**Aim of the task**
The material below contains a line with "[211,143,244,168] Hi -> [283,58,339,75] Hello" and a line with "(1169, 327) none". Copy exactly those two lines and all lines between them.

**Data supplied**

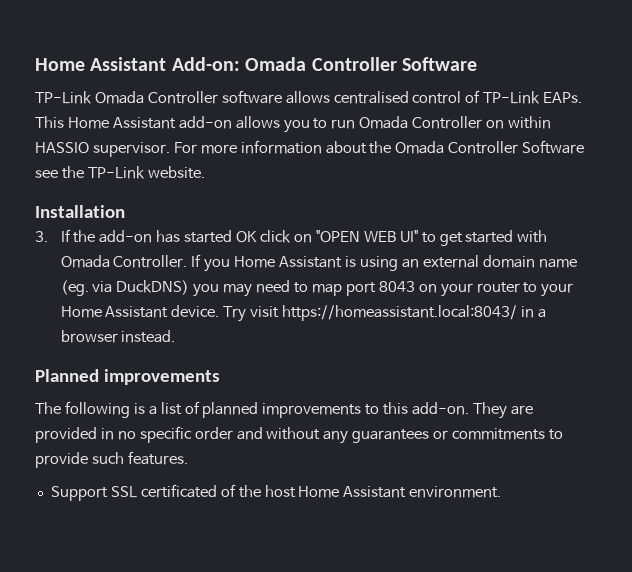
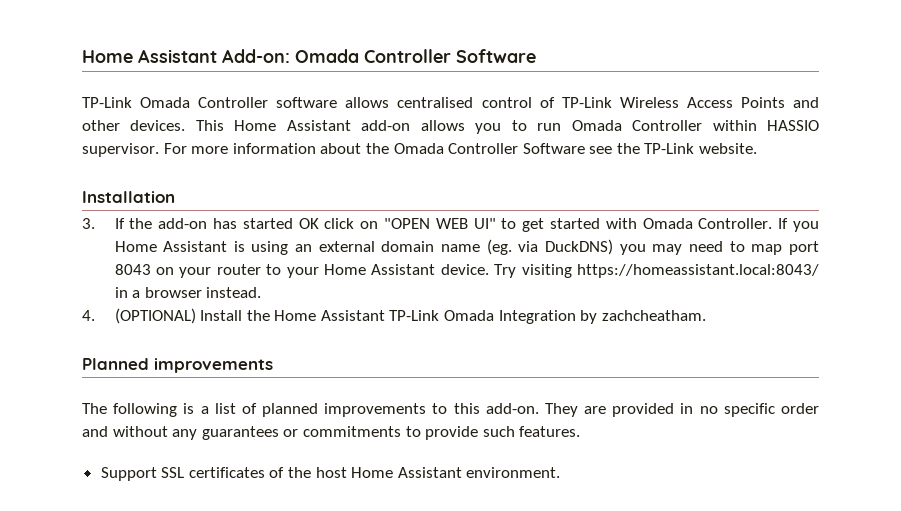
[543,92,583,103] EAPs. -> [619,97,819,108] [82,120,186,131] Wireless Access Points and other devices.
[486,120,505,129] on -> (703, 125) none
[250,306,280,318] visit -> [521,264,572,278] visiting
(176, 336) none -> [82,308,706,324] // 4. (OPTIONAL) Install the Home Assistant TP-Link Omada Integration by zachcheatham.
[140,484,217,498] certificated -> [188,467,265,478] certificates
==
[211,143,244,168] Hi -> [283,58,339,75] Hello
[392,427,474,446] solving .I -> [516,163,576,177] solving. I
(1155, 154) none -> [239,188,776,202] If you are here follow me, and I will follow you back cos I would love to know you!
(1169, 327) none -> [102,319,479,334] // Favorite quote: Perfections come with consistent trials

**Completed task**
[211,143,244,168] Hi -> [283,58,339,75] Hello
[392,427,474,446] solving .I -> [516,163,576,177] solving. I
(1155, 154) none -> [239,188,776,202] If you are here follow me, and I will follow you back cos I would love to know you!
(1169, 327) none -> [102,319,479,334] // Favorite quote: Perfections come with consistent trials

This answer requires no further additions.